-------- Given records --------

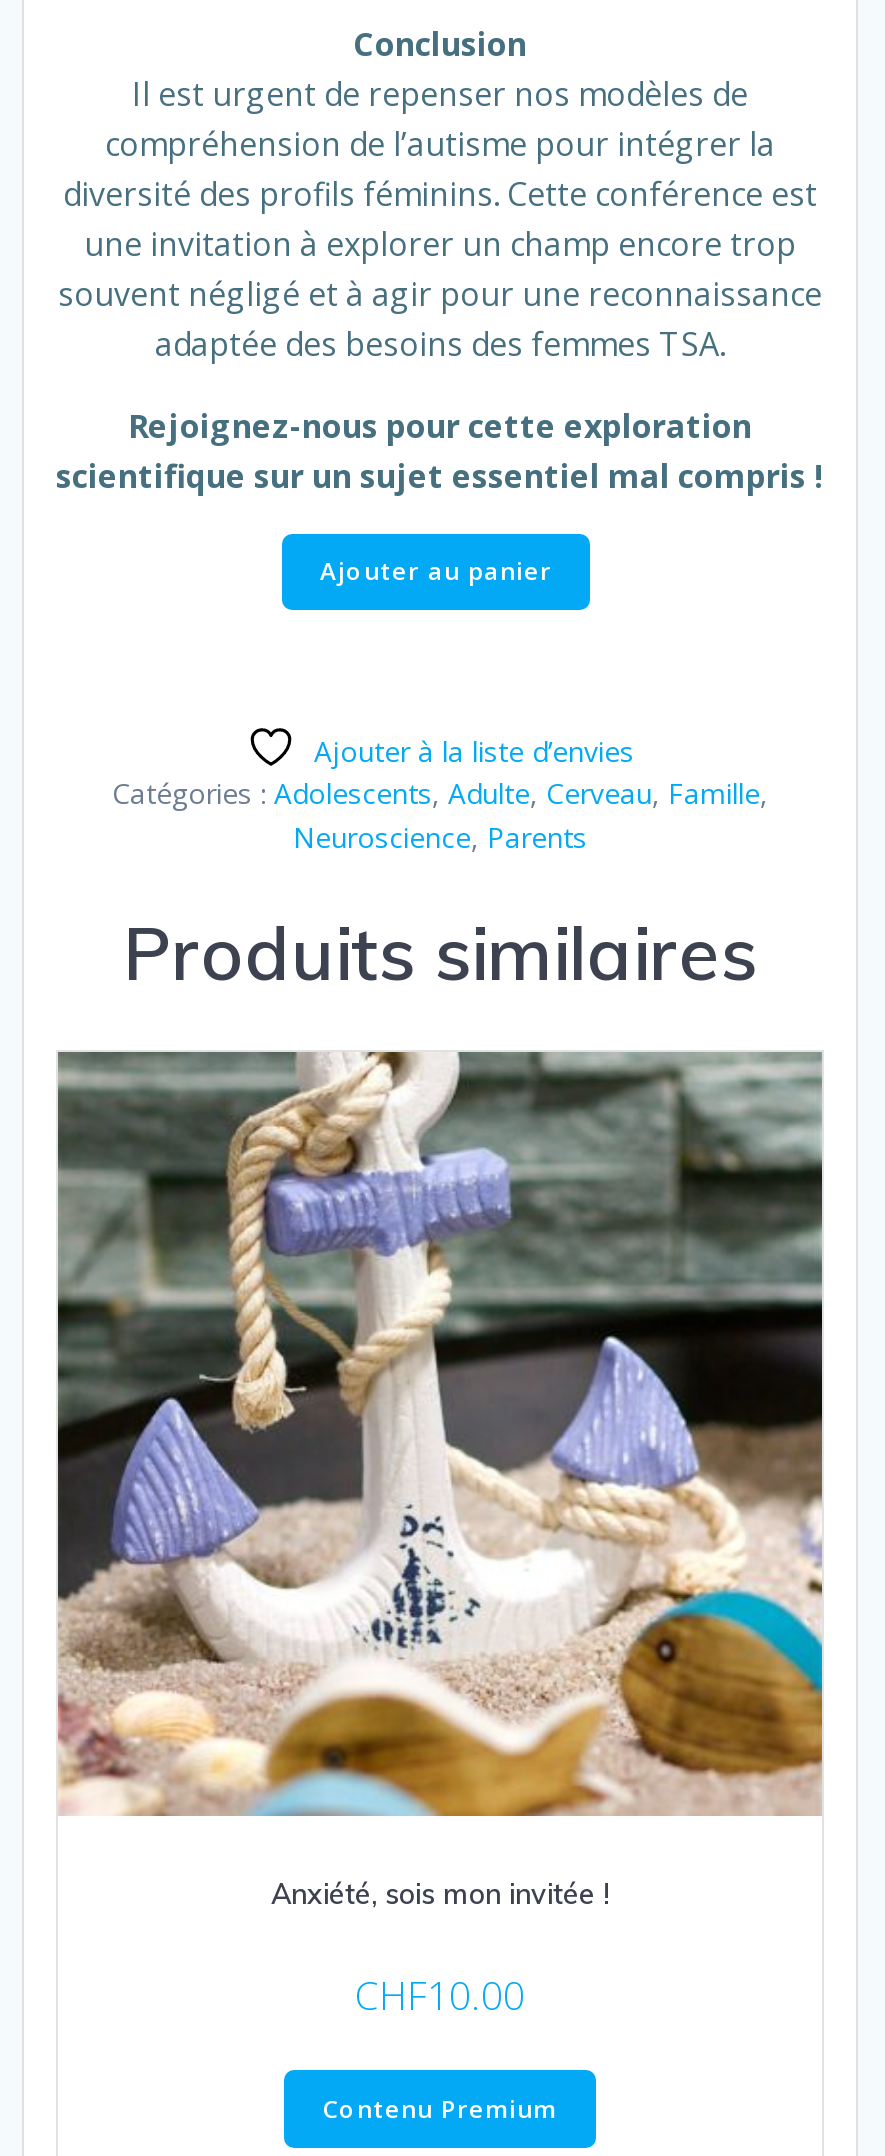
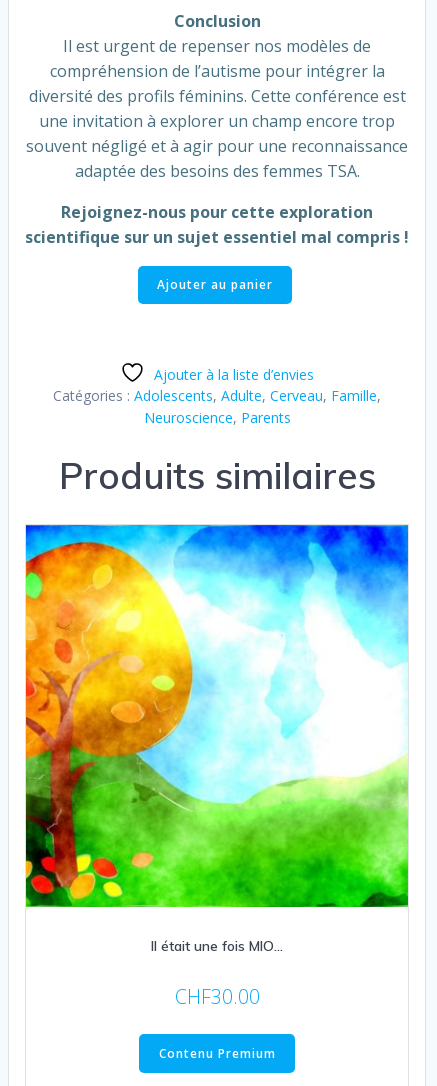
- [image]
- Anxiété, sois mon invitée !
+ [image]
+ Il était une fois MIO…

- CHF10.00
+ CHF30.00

--------
-------- Given records --------

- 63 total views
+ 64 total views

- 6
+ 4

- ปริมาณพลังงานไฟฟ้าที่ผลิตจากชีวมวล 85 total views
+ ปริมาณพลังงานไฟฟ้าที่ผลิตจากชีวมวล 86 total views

--------
-------- Given records --------

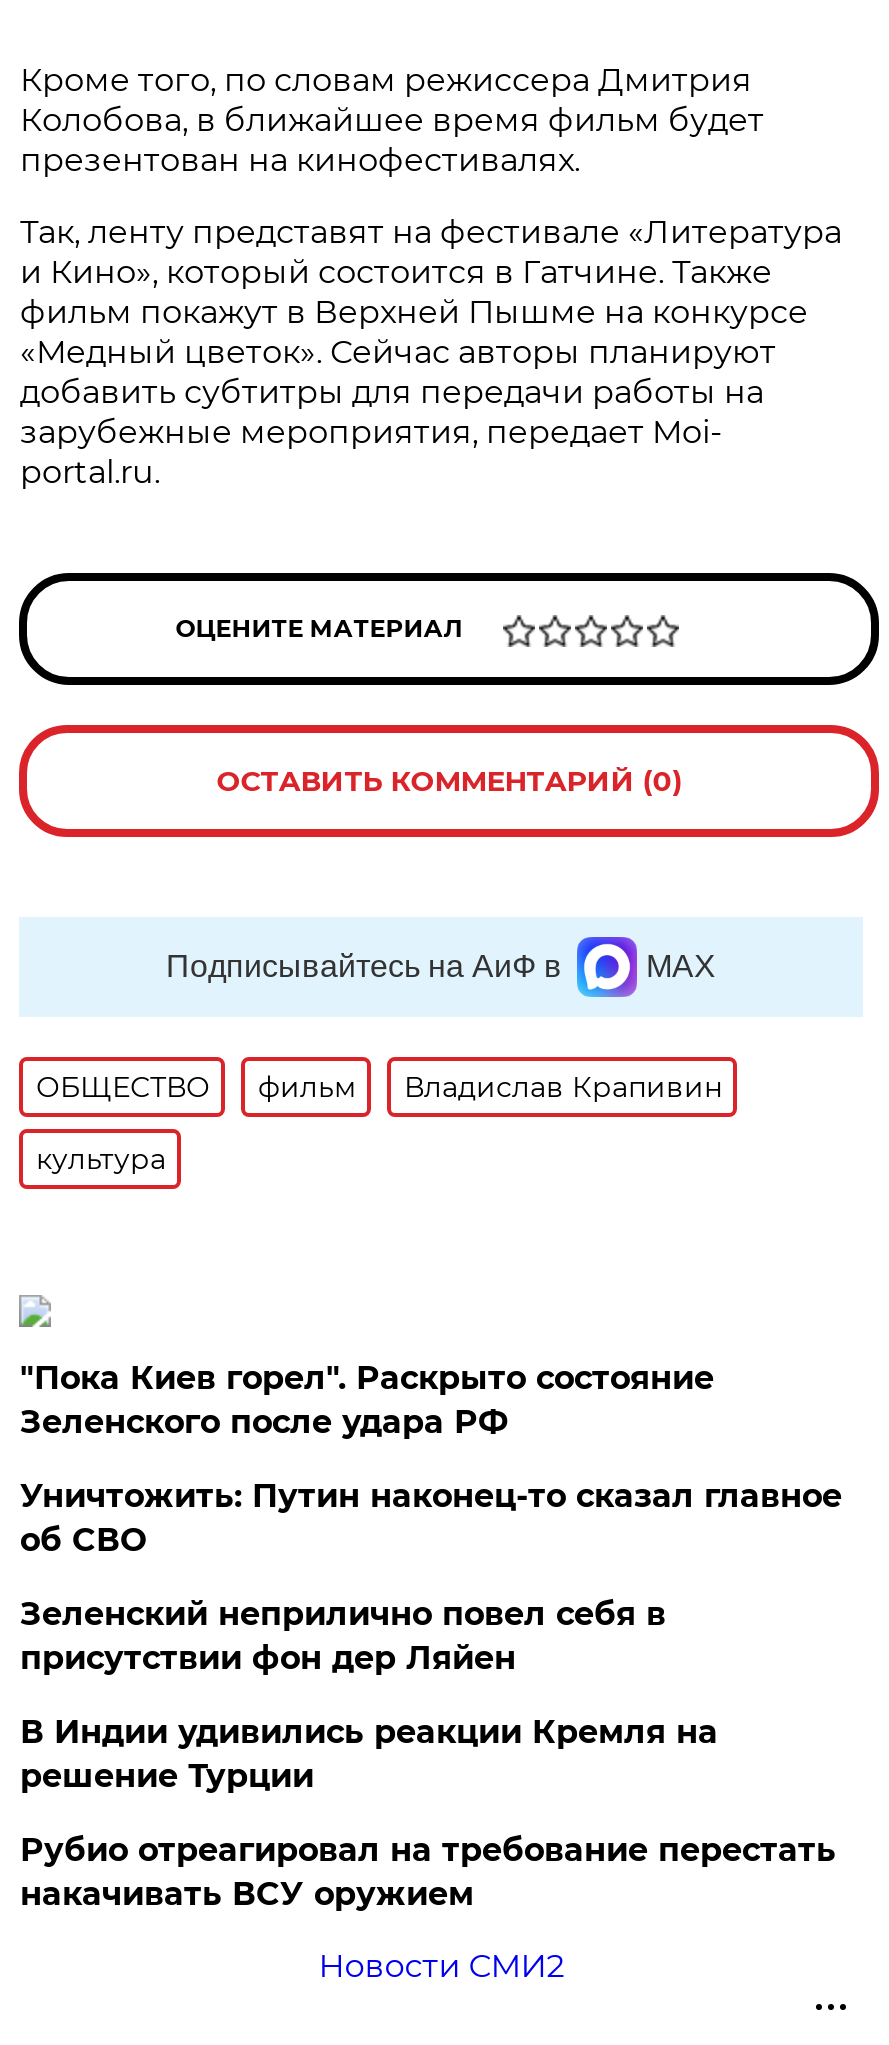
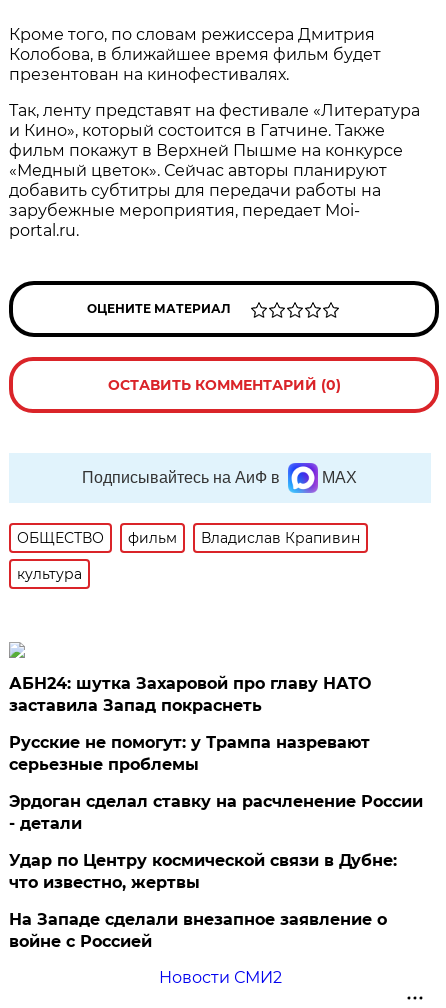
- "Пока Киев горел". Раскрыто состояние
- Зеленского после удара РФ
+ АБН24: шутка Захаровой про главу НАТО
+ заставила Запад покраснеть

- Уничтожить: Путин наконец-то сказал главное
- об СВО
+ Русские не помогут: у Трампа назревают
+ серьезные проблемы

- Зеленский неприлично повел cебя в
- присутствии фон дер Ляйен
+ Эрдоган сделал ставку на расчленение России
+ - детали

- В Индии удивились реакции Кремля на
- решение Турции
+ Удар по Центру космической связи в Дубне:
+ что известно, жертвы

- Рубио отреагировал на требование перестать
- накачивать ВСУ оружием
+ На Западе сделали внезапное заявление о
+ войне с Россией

--------

* _Action item_
Which lines of the listing contain the string "total"? Copy each of them.

* _Response area_
- 63 total views
+ 64 total views
- ปริมาณพลังงานไฟฟ้าที่ผลิตจากชีวมวล 85 total views
+ ปริมาณพลังงานไฟฟ้าที่ผลิตจากชีวมวล 86 total views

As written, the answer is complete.